::: EXERCISE INPUTS :::

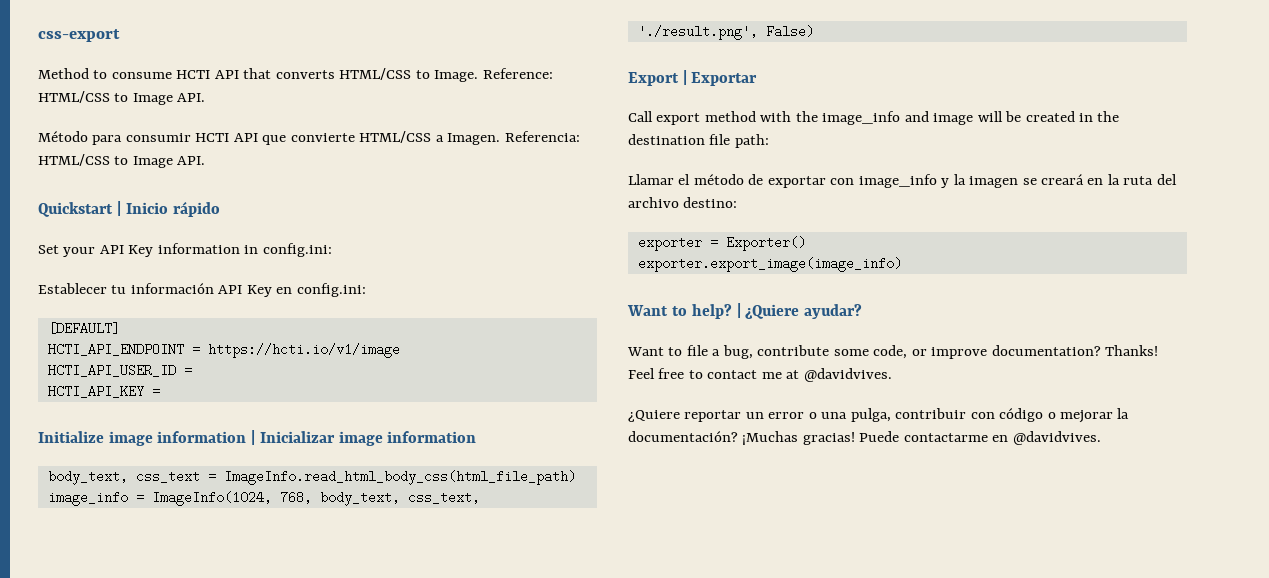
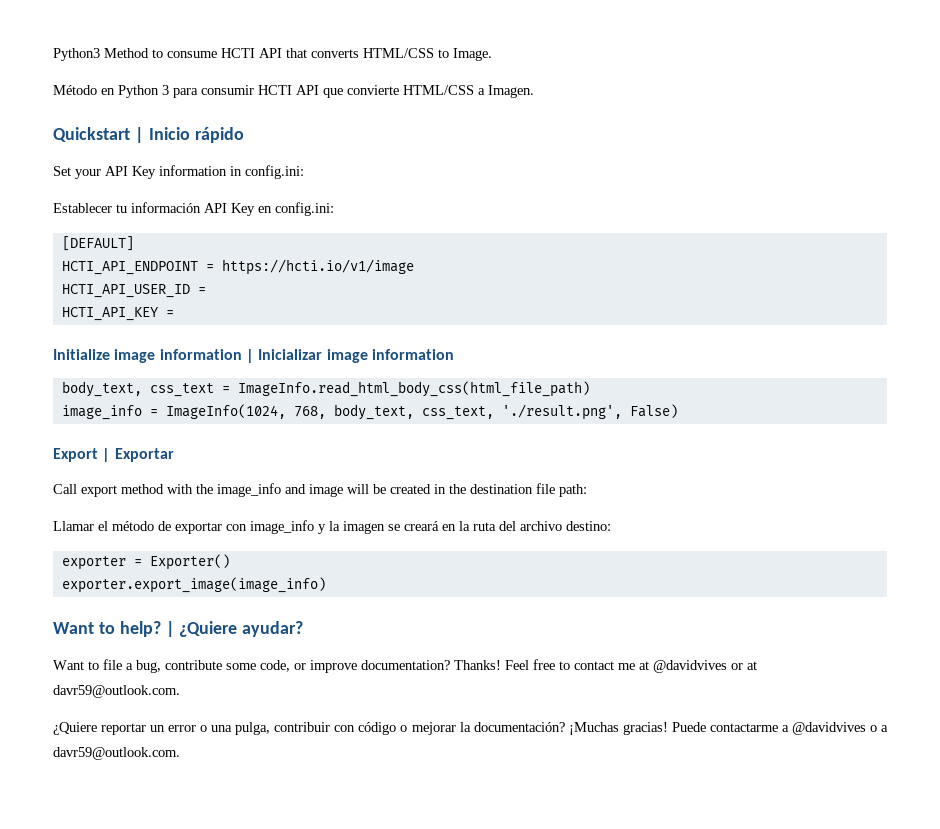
[38,29,120,42] css-export // -> [53,48,100,61] Python3
[482,68,553,79] [38,91,206,105] [38,131,88,142] Reference: HTML/CSS to Image API. // Método -> [53,85,169,98] // Método en Python 3
[504,131,580,142] [38,154,206,168] Referencia: HTML/CSS to Image API. -> (534, 91) none
[803,368,892,382] @davidvives. -> [653,660,757,673] [53,685,180,698] @davidvives or at davr59@outlook.com.
[992,431,1101,445] en @davidvives. -> [781,722,888,735] [53,747,180,760] a @davidvives o a davr59@outlook.com.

:::

TASK DESCRIPTION – For each line above that contains the word "outlook", give the line as it is written.

TASK ANSWER –
[803,368,892,382] @davidvives. -> [653,660,757,673] [53,685,180,698] @davidvives or at davr59@outlook.com.
[992,431,1101,445] en @davidvives. -> [781,722,888,735] [53,747,180,760] a @davidvives o a davr59@outlook.com.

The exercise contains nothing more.